I knew and loved Kate for 30 years, starting even before we worked at Heritage together in the late ‘80’s. I got to know and cherish her family and sisters along the way. She was my mentor and trusted guide, a role she played in so many lives. Among other wisdom, she shared with me that the most definitive statement of position on any issue could become ever so much more palatable with a simple “it just seems to me” inserted at the front of it. And that especially when it comes to husbands and sons, remember: Men need to be “socialized” — but never “feminized.”

She remained a north star for me until the end. Most recently she supplied me with expert guidance for a March trip to Italy: She advised in favor of arranged drivers and against “nutty cabs” in Rome, and told me exactly where to buy a certain line of beautiful resin jewelry in Florence.

But what I always appreciated most about Kate wasn’t her legendary wit, brilliant mind, and self-deprecating humor. Anyone who has met Kate has been enthralled by these things. No, it was that as she grew to dazzle the “elite” Washington scene at the height of her career — she wasn’t dazzled back. She wasn’t impressed by anyone’s status, and would happily eschew the most glittering of salons to instead be with good friends she simply valued and enjoyed. In fact, in true Kate fashion, she was just as happy to have a good excuse to avoid a salon.

Her love for and enjoyment of her family was a pleasure to witness. As she chose in her later years to focus more on her loved ones and grandchildren and less on preparing for Meet the Press sparring matches, it made sense to anyone who knew her. She never needed the fame, she always needed and cherished her family.

Whenever you were with Kate it wasn’t enough. Every coffee, lunch, dinner, or outing ended too soon. So in true Kate fashion, she once again left us wanting more. Of course, one of the many beautiful things about Kate is that this would be just as true if she’d lived to be 110.

Kate O’Beirne enriched so many lives. I will be forever grateful that mine is one of them.

—Betsy Hart is a senior development writer with the Heritage Foundation.

Mary Hasson
Kate O’Beirne was like a warm fire, crackling with humor and wit, in the center of the room. Her light and energy radiated outward, seamlessly connecting everyone within range. At noon on Divine Mercy Sunday, the Lord took her home. But while her fire has flickered out here on earth, I expect she’s lighting up the communion of saints in much the same way.
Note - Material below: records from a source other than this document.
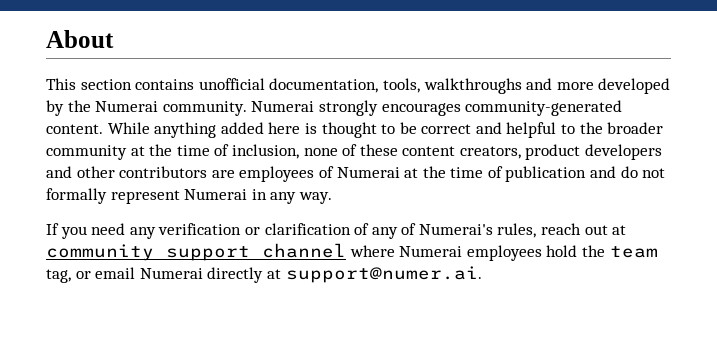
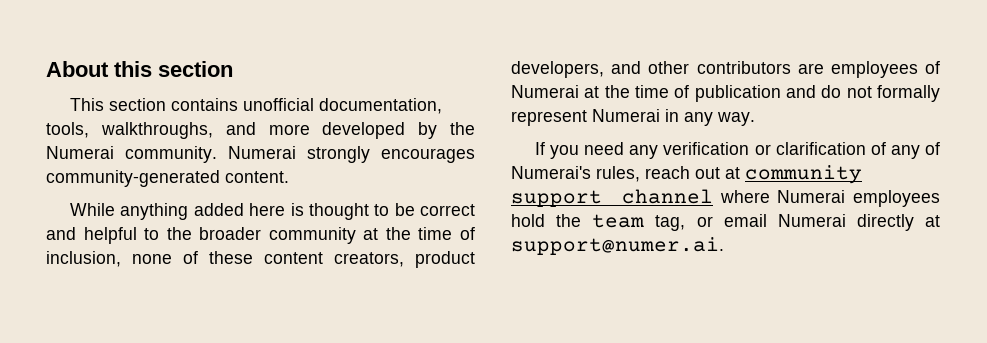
(114, 39) none -> [114,61,233,77] this section
[423,78,522,94] walkthroughs -> [100,122,213,139] walkthroughs,
(103, 129) none -> (289, 177) //
[585,144,663,160] developers -> [511,61,604,78] developers,

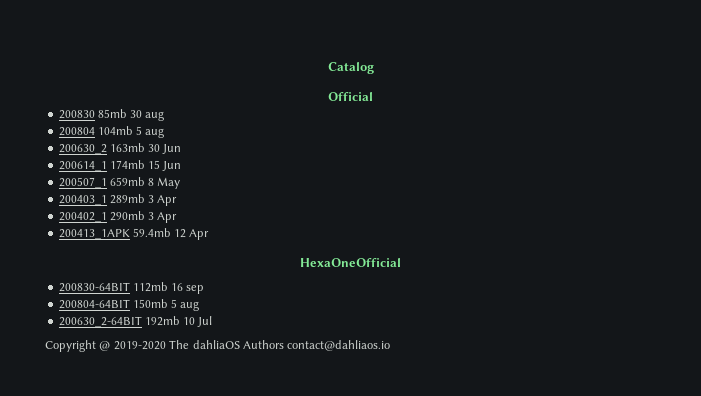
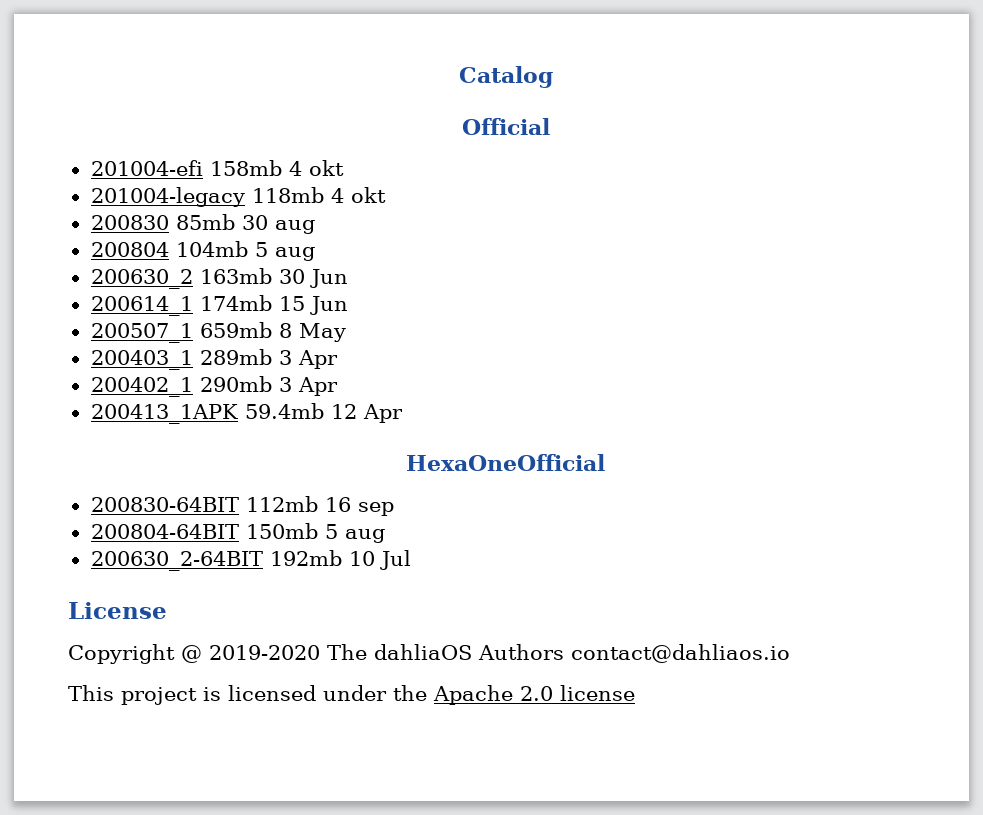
(373, 96) none -> [90,160,344,176] [90,187,386,207] // 201004-efi 158mb 4 okt // 201004-legacy 118mb 4 okt
(212, 321) none -> [68,602,167,619] // License
(391, 345) none -> [68,685,635,705] // This project is licensed under the Apache 2.0 license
I knew of Kate before I knew her. I admired her clear thinking, her crisp writing, and her tell-it-like-it-is political analysis. But, perhaps unlike most people in Washington, D.C., I got to know Kate first in a “mom-to-mom” context. Our sons became close friends in high school and later, with a group of great guys, shared a house after college. During those years, even as Kate was taking on liberal commentators on CNN’s Capital Gang and crafting conservative messages as National Review’s Washington editor, our conversations — on soccer sidelines, at school events, and in D.C. social gatherings — centered mostly on the people she loved so dearly, her husband and sons, and then later her daughter-in-law and grandchildren. She was a feisty political player, but even more, she was a woman who fiercely loved her God, her family, and the Church.
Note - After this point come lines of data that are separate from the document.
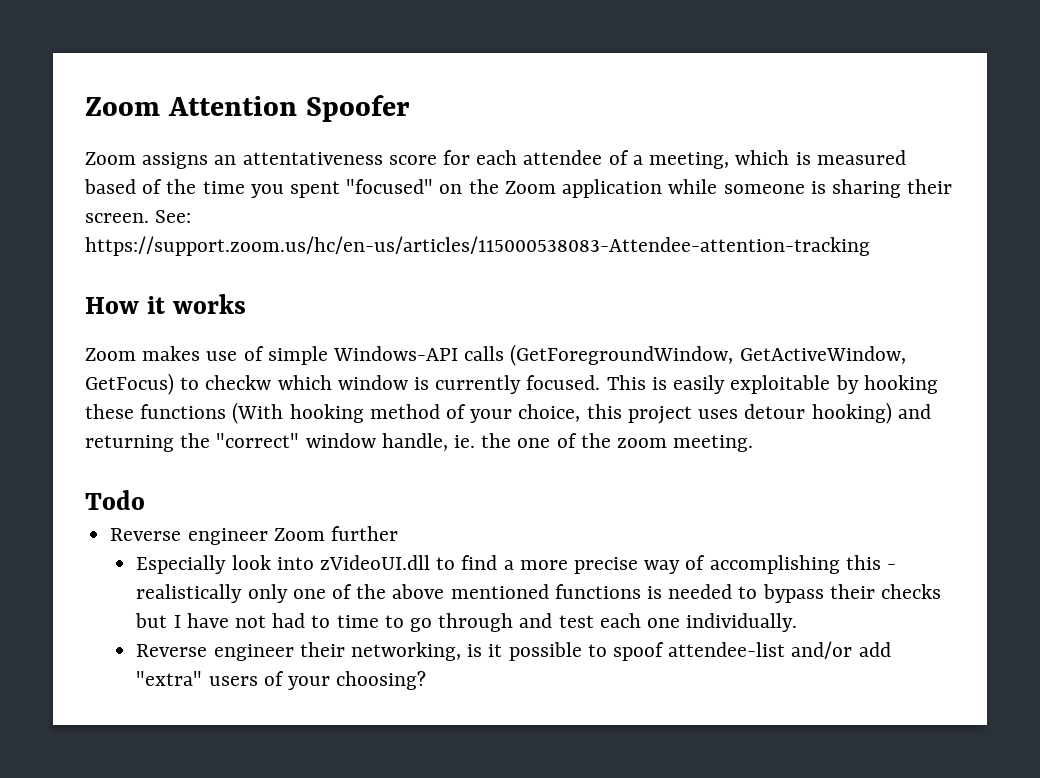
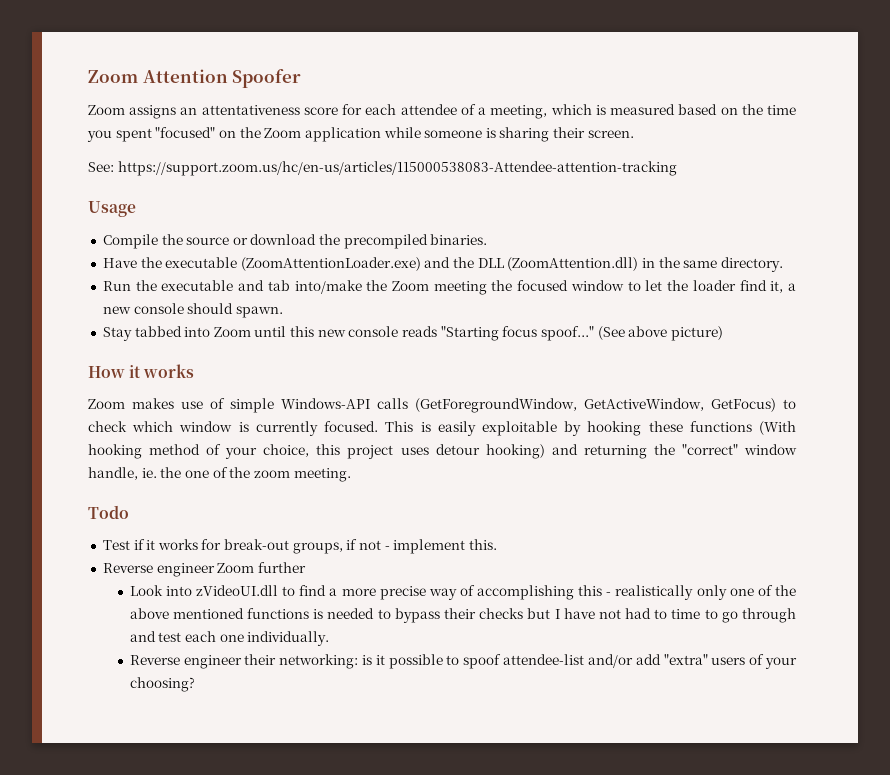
[142,179,163,194] of -> [720,107,738,115] on
(149, 218) none -> (634, 134) //
(870, 246) none -> [88,201,136,217] [102,234,488,249] [102,257,783,272] [102,280,797,295] [102,303,283,318] [102,326,723,341] // Usage // Compile the source or download the precompiled binaries. // Have the executable (ZoomAttentionLoader.exe) and the DLL (ZoomAttention.dll) in the same directory. // Run the executable and tab into/make the Zoom meeting the focused window to let the loader find it, a new console should spawn. // Stay tabbed into Zoom until this new console reads "Starting focus spoof..." (See above picture)
[205,375,272,390] checkw -> [88,421,127,432] check
(145, 500) none -> [102,539,497,554] // Test if it works for break-out groups, if not - implement this.
[136,555,271,574] Especially look -> [129,585,163,596] Look
[350,642,461,661] networking, -> [279,654,359,669] networking:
As the years passed, our work overlapped in shared zeal for the Church and concern for the culture. Kate’s wisdom and experience were deep; three attributes in particular stand out. First, she was a talent-spotter. Not just in the usual way of recognizing and nurturing a fresh young writer, for example, or a young conservative eager to change the world, but in a richer sense: She unfailingly looked for and encouraged the specific gifts of the people before her, whether a mom at home raising great kids, a priest ministering to the spiritual needs of many, or the law enforcement or military person steadfastly doing his duty. Second, she was a champion promoter — of others. In a city too often characterized by the twin sisters of ambition and envy, Kate was the exception. She promoted others’ good works as they were her own, boasting of their achievements and taking delight in bringing good people together. Her life was a happy witness to her belief that by connecting good people, even more good would happen. Third, she was straightforward, unflinchingly so, on matters of faith. What “everyone” thinks matters very little, if we don’t get things right with God. Kate had the confidence of one who knows that the only audience that really matters is an audience of One.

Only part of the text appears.